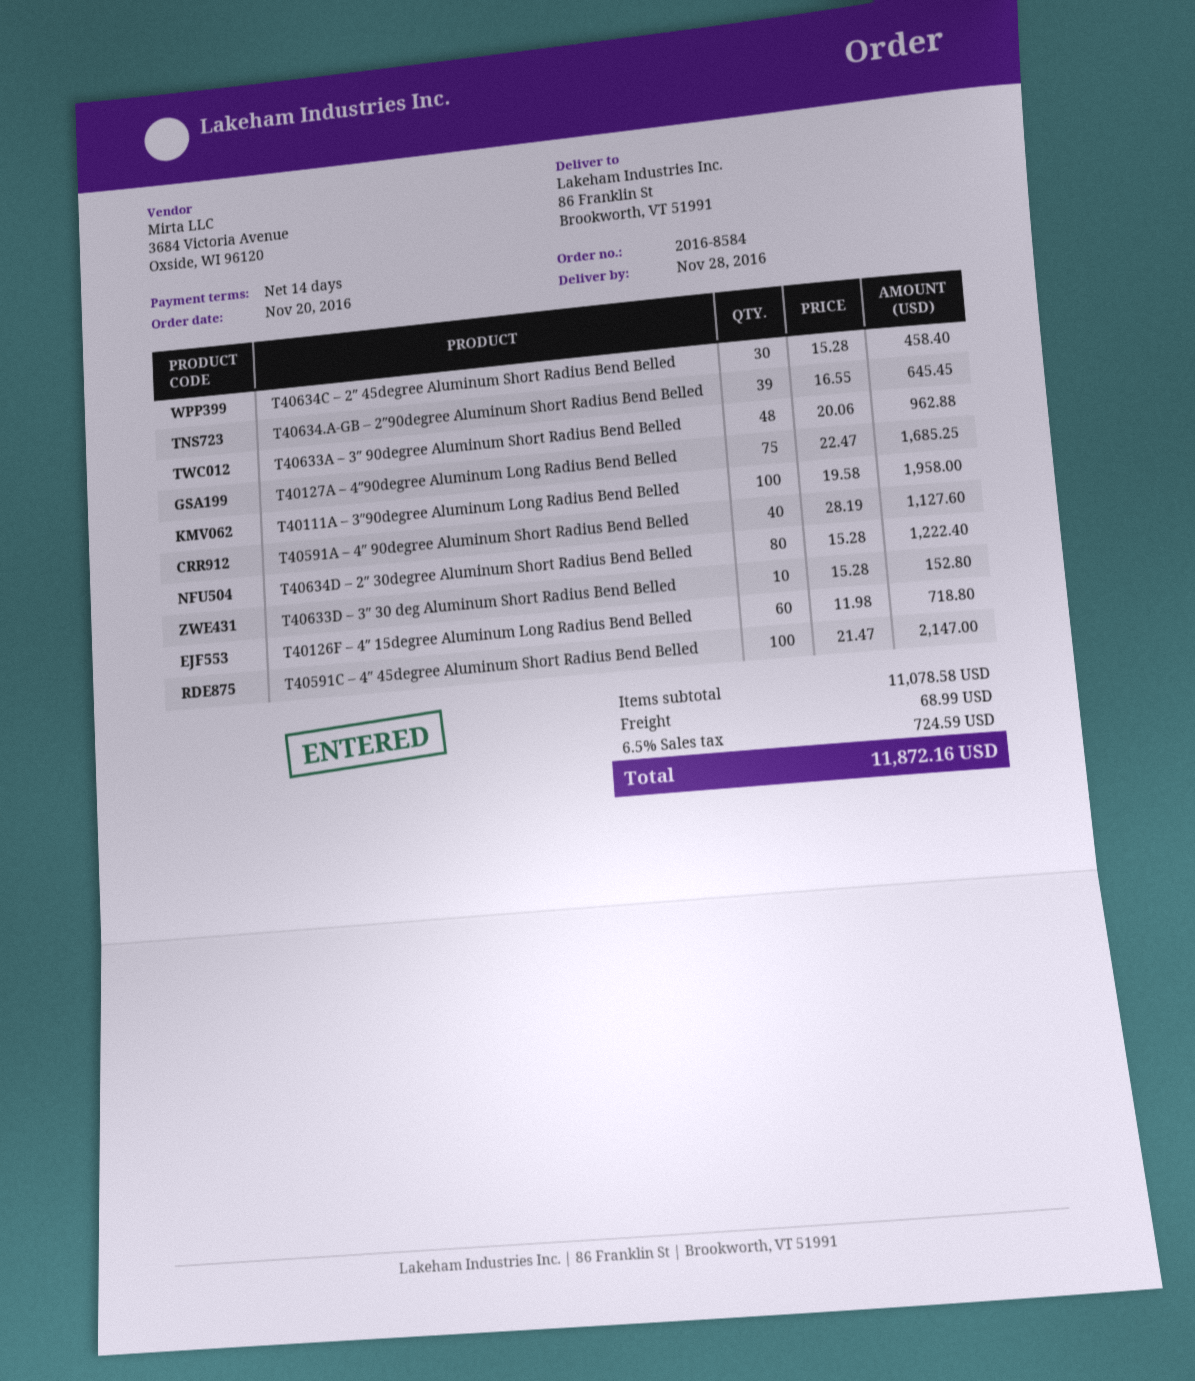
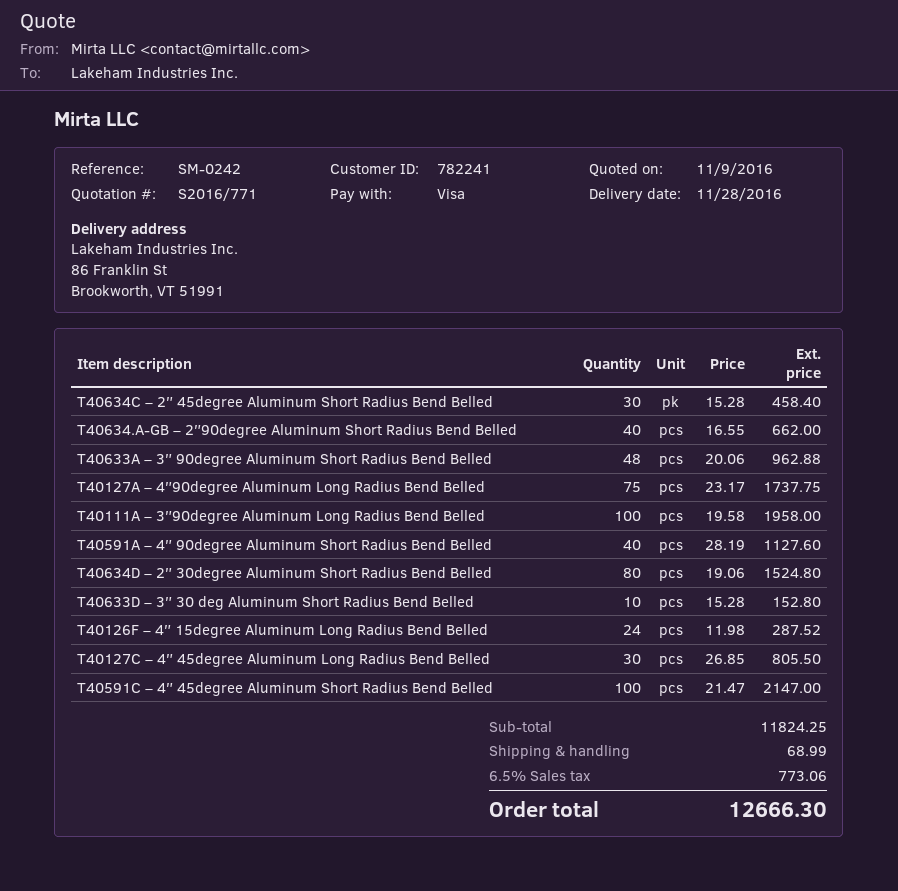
T40634.A-GB – 2″90degree Aluminum Short Radius Bend Belled: 39 x 16.55 = 645.45 -> 40 x 16.55 = 662.00
T40127A – 4″90degree Aluminum Long Radius Bend Belled: 75 x 22.47 = 1685.25 -> 75 x 23.17 = 1737.75
T40634D – 2″ 30degree Aluminum Short Radius Bend Belled: 80 x 15.28 = 1222.40 -> 80 x 19.06 = 1524.80
T40126F – 4″ 15degree Aluminum Long Radius Bend Belled: 60 x 11.98 = 718.80 -> 24 x 11.98 = 287.52
T40127C – 4″ 45degree Aluminum Long Radius Bend Belled: none -> 30 x 26.85 = 805.50
subtotal: 11078.58 -> 11824.25
tax: 6.5% = 724.59 -> 6.5% = 773.06
total: 11872.16 -> 12666.30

————

Work instructions => The task calls for repeating each line above exactly while excluding the pictures.

Exercise output =>
T40634.A-GB – 2″90degree Aluminum Short Radius Bend Belled: 39 x 16.55 = 645.45 -> 40 x 16.55 = 662.00
T40127A – 4″90degree Aluminum Long Radius Bend Belled: 75 x 22.47 = 1685.25 -> 75 x 23.17 = 1737.75
T40634D – 2″ 30degree Aluminum Short Radius Bend Belled: 80 x 15.28 = 1222.40 -> 80 x 19.06 = 1524.80
T40126F – 4″ 15degree Aluminum Long Radius Bend Belled: 60 x 11.98 = 718.80 -> 24 x 11.98 = 287.52
T40127C – 4″ 45degree Aluminum Long Radius Bend Belled: none -> 30 x 26.85 = 805.50
subtotal: 11078.58 -> 11824.25
tax: 6.5% = 724.59 -> 6.5% = 773.06
total: 11872.16 -> 12666.30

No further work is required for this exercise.